Век Наполеона. Реконструкция эпохи. Сергей Тепляков
Чтение книги онлайн.
Читать онлайн книгу Век Наполеона. Реконструкция эпохи - Сергей Тепляков страница 7
Главная мысль «Войны и мира» состоит как раз в том, чтобы доказать, что не Бог управляет жизнью человеческой, найти свое объяснение мира, причин и следствий событий. Возможно, и Наполеона Толстой не любил как раз потому, что Наполеон сам по себе являлся подтверждением существования Бога: без божественного вмешательства такая судьба невозможна. Урок – не испытывай судьбу без конца – был понятен. Но Толстой явно не был согласен с этим уроком.

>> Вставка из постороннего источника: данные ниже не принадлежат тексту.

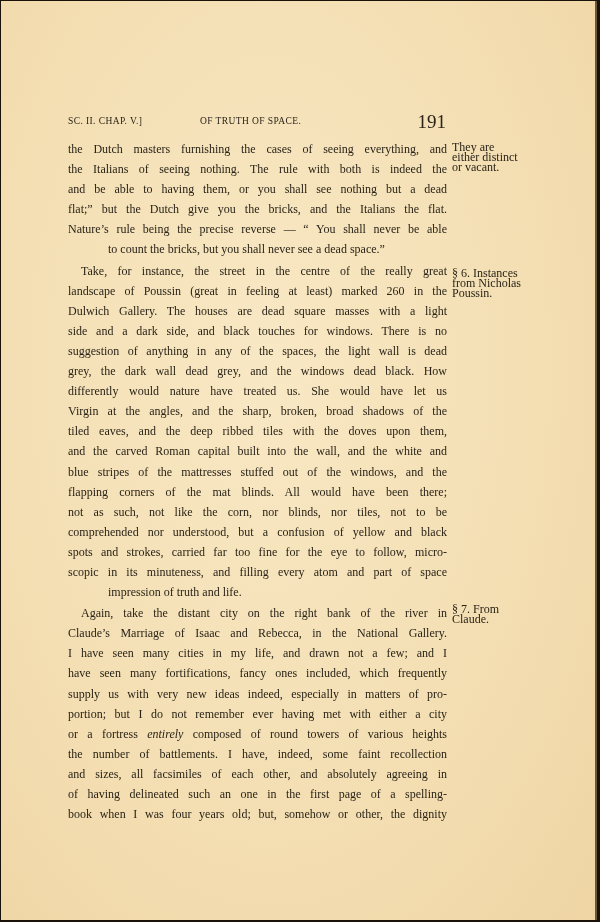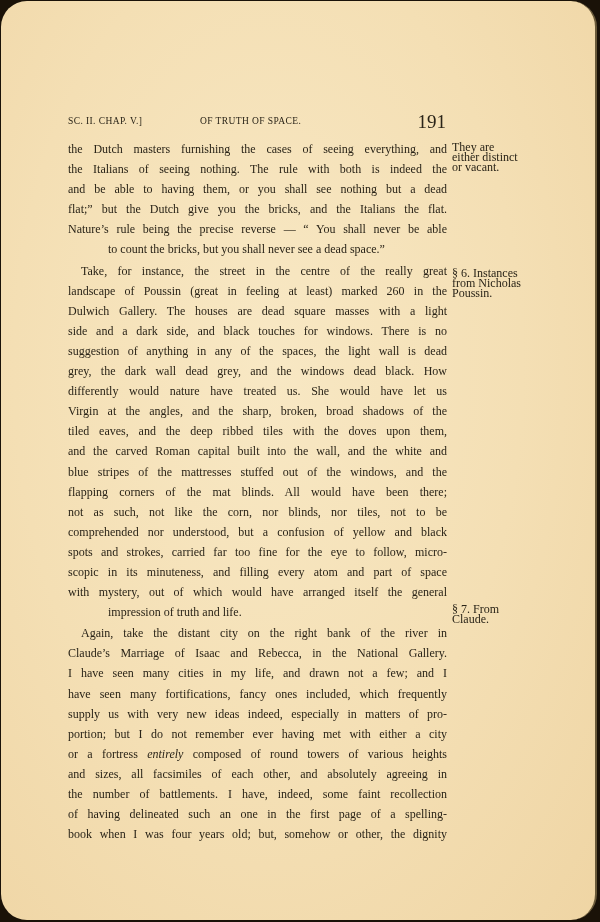--- a/index.html
+++ b/index.html
@@ -23,7 +23,6 @@
       box-sizing: border-box;
       font-family: "Liberation Serif", "DejaVu Serif", serif;
       color: #2a2418;
-      border-radius: 26px;
     }
     .running-head {
       position: absolute;

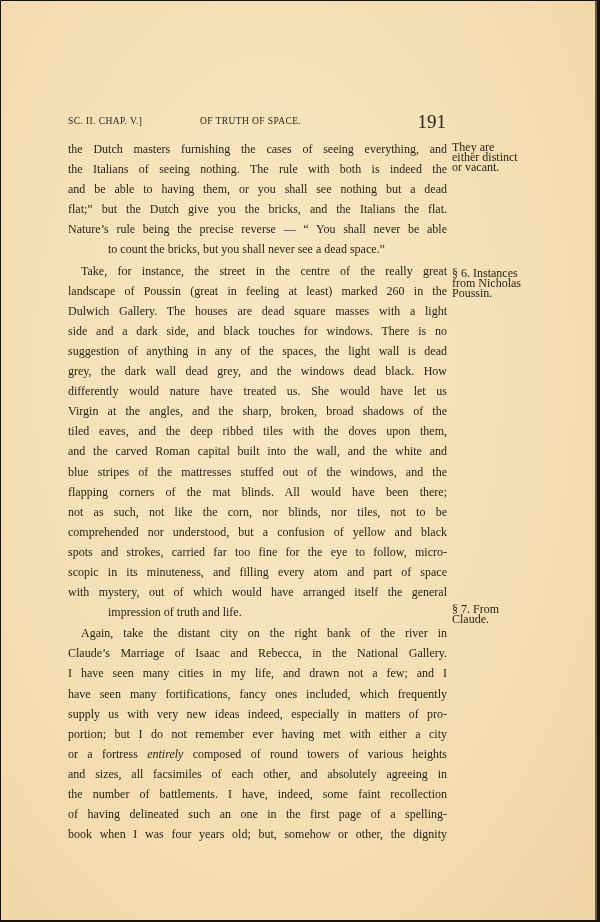--- a/index.html
+++ b/index.html
@@ -143,7 +143,6 @@
       <span class="line">comprehended nor understood, but a confusion of yellow and black</span>
       <span class="line">spots and strokes, carried far too fine for the eye to follow, micro-</span>
       <span class="line">scopic in its minuteness, and filling every atom and part of space</span>
-      <span class="line">with mystery, out of which would have arranged itself the general</span>
       <span class="line last">impression of truth and life.</span>
     </div>
     <span class="para-gap"></span>

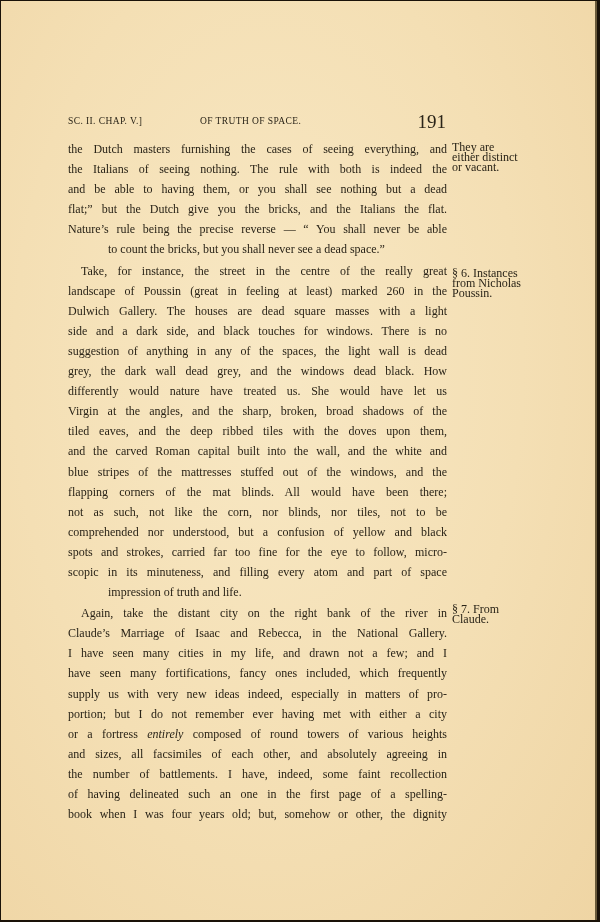--- a/index.html
+++ b/index.html
@@ -155,8 +155,8 @@
       <span class="line">supply us with very new ideas indeed, especially in matters of pro-</span>
       <span class="line">portion; but I do not remember ever having met with either a city</span>
       <span class="line"><span>or a fortress</span> <em>entirely</em> <span>composed of round towers of various heights</span></span>
+      <span class="line">the number of battlements. I have, indeed, some faint recollection</span>
       <span class="line">and sizes, all facsimiles of each other, and absolutely agreeing in</span>
-      <span class="line">the number of battlements. I have, indeed, some faint recollection</span>
       <span class="line">of having delineated such an one in the first page of a spelling-</span>
       <span class="line">book when I was four years old; but, somehow or other, the dignity</span>
     </div>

Вполне вероятно, Толстой хотел дать своим современникам новый смысл взамен того, с которым прожили жизни их отцы и деды. Толстой закончил «Войну и мир» в 37 лет – отсюда и молодежный задор, и желание объяснить мир по-своему, и полная уверенность в том, что до него никто не додумался до истины. («Я стал писать из тщеславия, корыстолюбия и гордости», – признавался Толстой). Это было такое восстание Прометея в четырех томах. Причем, по усилиям, какие делает Толстой на корчевание Бога из русской жизни, понятно, как много места Бог в этой жизни занимал.
Но какова же его, толстовская, идеология? А вот: «В плену, в балагане, Пьер узнал не умом, а всем существом своим, жизнью, что человек сотворен для счастья, что счастье в нем самом, в удовлетворении естественных человеческих потребностей». Пить, есть, получать все роды удовольствий – вот для чего по Толстому рожден человек. В этом он в общем-то оправдывал еще и самого себя (Толстой в молодости любил жить – пил, играл в карты, а уж женщины «беспокоили» его почти до самой смерти).

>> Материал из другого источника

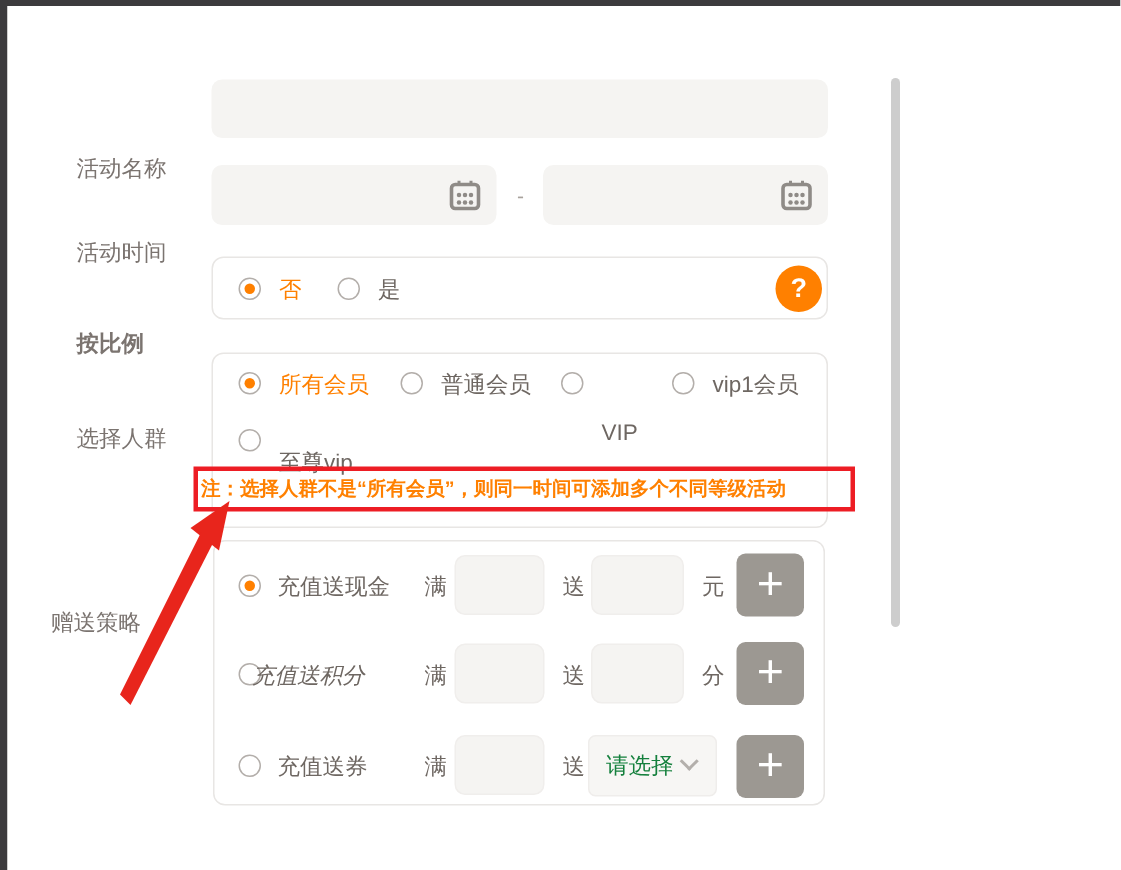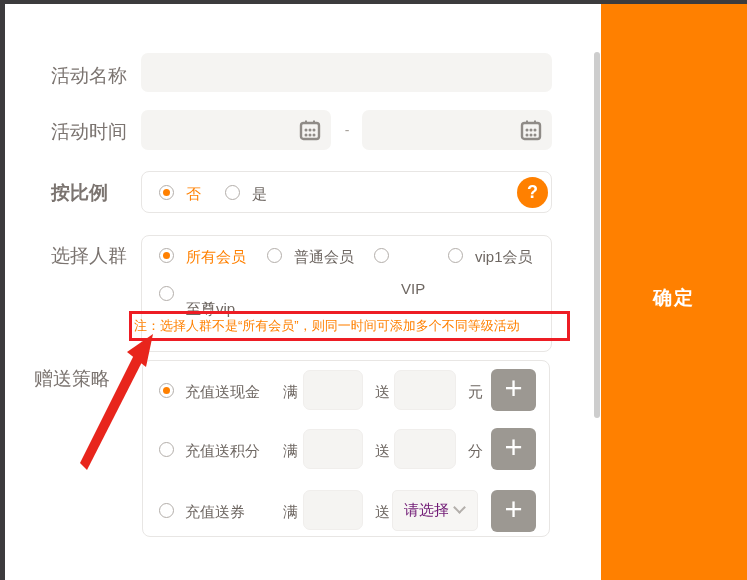--- a/index.html
+++ b/index.html
@@ -12,7 +12,7 @@
   .strip-left{ position:absolute; left:0; top:0; width:5px; height:580px; background:#3c3b3d; }
   .drawer{ position:absolute; left:5px; top:4px; width:596px; height:576px; background:#fff; }
 
-  .lbl{ position:absolute; font-size:19px; color:#7b7470; line-height:16px; white-space:nowrap; }
+  .lbl{ position:absolute; font-size:15px; color:#7b7470; line-height:16px; white-space:nowrap;margin-top:37px; }
 
   .input{ position:absolute; background:#f5f4f2; border-radius:7px; }
   .name-input{ left:141px; top:53px; width:411px; height:39px; }

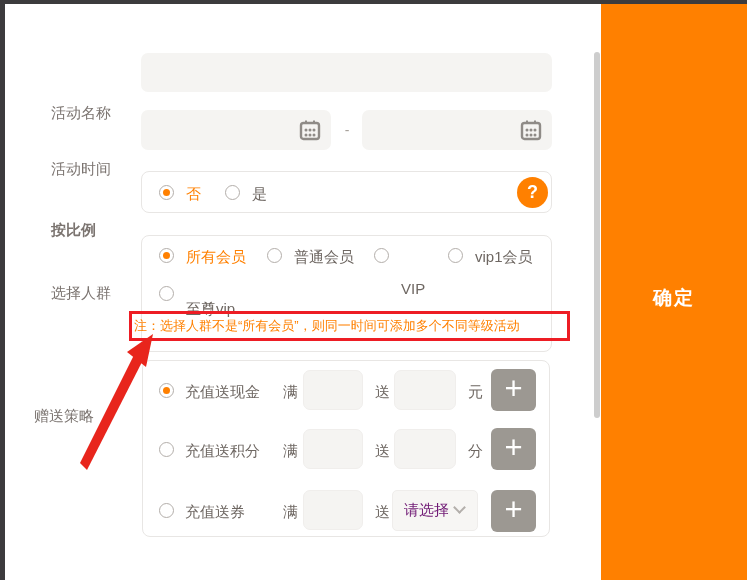--- a/index.html
+++ b/index.html
@@ -168,9 +168,6 @@
 
   <div class="scrollbar"></div>
 
-  <div class="confirm">
-    <span>确定</span>
-  </div>
 </div>
 
 </body></html>

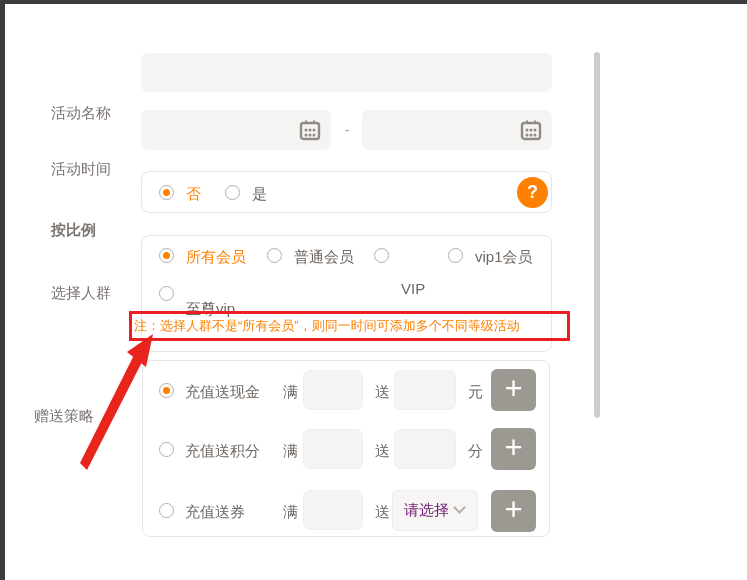--- a/index.html
+++ b/index.html
@@ -36,7 +36,7 @@
          background:var(--accent); color:#fff; font-size:18px; font-weight:bold;
          display:flex; align-items:center; justify-content:center; }
 
-  .note{ position:absolute; left:134px; top:317px; font-size:13px; font-weight:normal; color:var(--accent); white-space:nowrap; }
+  .note{ position:absolute; left:134px; top:317px; font-size:13px; font-weight:bold; color:var(--accent); white-space:nowrap; }
 
   .num-input{ width:60px; height:40px; border:1px solid #f0eeec; }
   .select{ position:absolute; left:392px; top:490px; width:86px; height:41px; background:#f7f6f4;

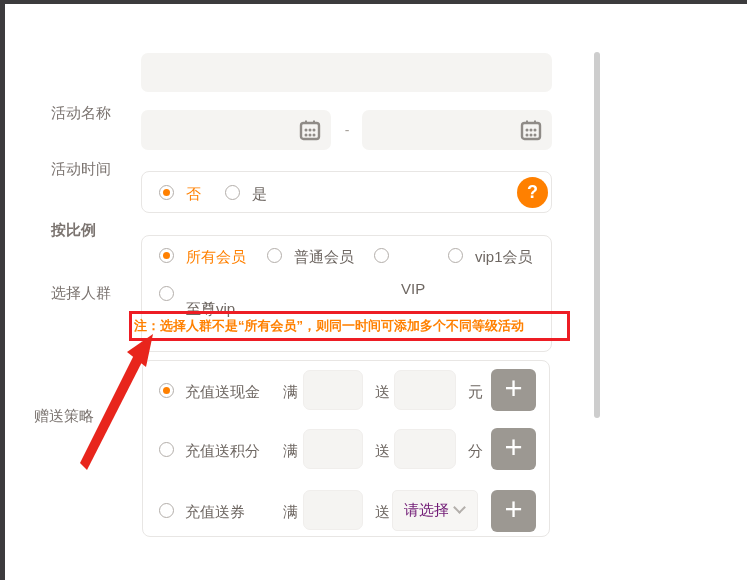--- a/index.html
+++ b/index.html
@@ -137,7 +137,7 @@
     </div>
 
   <span class="radio" style="left:159px; top:442px;"></span>
-  <span class="rlbl" style="left:185px; top:443px;">充值送积分</span>
+  <span class="rlbl" style="left:168px; top:443px;font-style:italic;">充值送积分</span>
   <span class="txt" style="left:283px; top:443px;">满</span>
   <div class="input num-input" style="left:303px; top:429px;"></div>
   <span class="txt" style="left:375px; top:443px;">送</span>

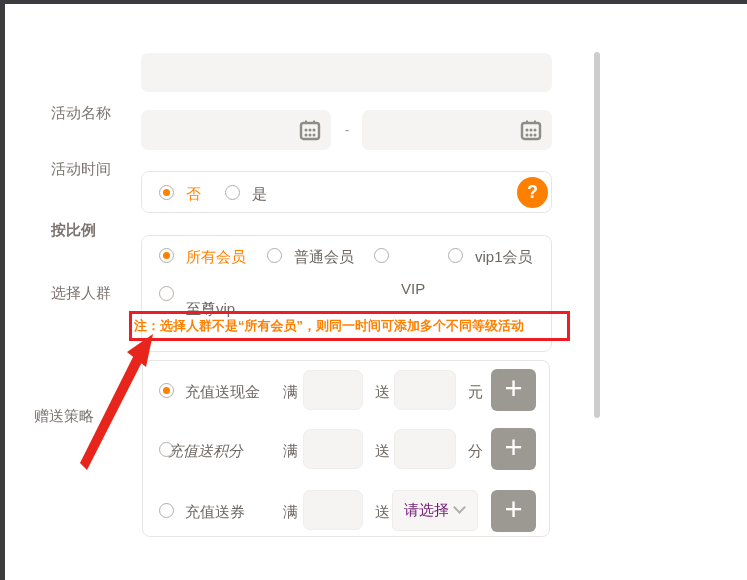--- a/index.html
+++ b/index.html
@@ -41,7 +41,7 @@
   .num-input{ width:60px; height:40px; border:1px solid #f0eeec; }
   .select{ position:absolute; left:392px; top:490px; width:86px; height:41px; background:#f7f6f4;
            border:1px solid #efedeb; border-radius:5px; display:flex; align-items:center; padding-left:11px; }
-  .select .ph{ font-size:15px; color:#701a75; }
+  .select .ph{ font-size:15px; color:#15803d; }
   .chev{ display:inline-block; width:9px; height:9px; border-right:2px solid #b3afab; border-bottom:2px solid #b3afab;
          transform:rotate(45deg); margin-left:6px; margin-top:-6px; }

Впрочем, пока еще это у Толстого дискуссия – в другом месте тому же Пьеру приходит видение: «Жизнь есть все. Жизнь есть Бог. Все перемещается и движется, и это движение есть Бог. И пока есть жизнь, есть наслаждение самосознания божества. Любить жизнь, любить Бога. Труднее и блаженнее всего любить эту жизнь в своих страданиях, в безвинности страданий». «Каратаев!», – вспомнилось Пьеру. И вдруг Пьеру представился, как живой, давно забытый, кроткий старичок учитель, который в Швейцарии преподавал Пьеру географию. «Постой», – сказал старичок. И он показал Пьеру глобус. Глобус этот был живой, колеблющийся шар, не имеющий размеров. Вся поверхность шара состояла из капель, плотно сжатых между собой. И капли эти все двигались, перемещались и то сливались из нескольких в одну, то из одной разделялись на многие. Каждая капля стремилась разлиться, захватить наибольшее пространство, но другие, стремясь к тому же, сжимали ее, иногда уничтожали, иногда сливались с нею. – Вот жизнь, – сказал старичок учитель. «Как это просто и ясно, – подумал Пьер. – Как я мог не знать этого прежде. В середине Бог, и каждая капля стремится расшириться, чтобы в наибольших размерах отражать его. И растет, сливается, и сжимается, и уничтожается на поверхности, уходит в глубину и опять всплывает…».
При этом известный по советскому курсу литературы представитель народа Платон Каратаев о Боге и говорит, и думает мало. Молится он так: «Господи Иисус Христос, Никола угодник, Фрола и Лавра, Господи Иисус Христос, Никола угодник!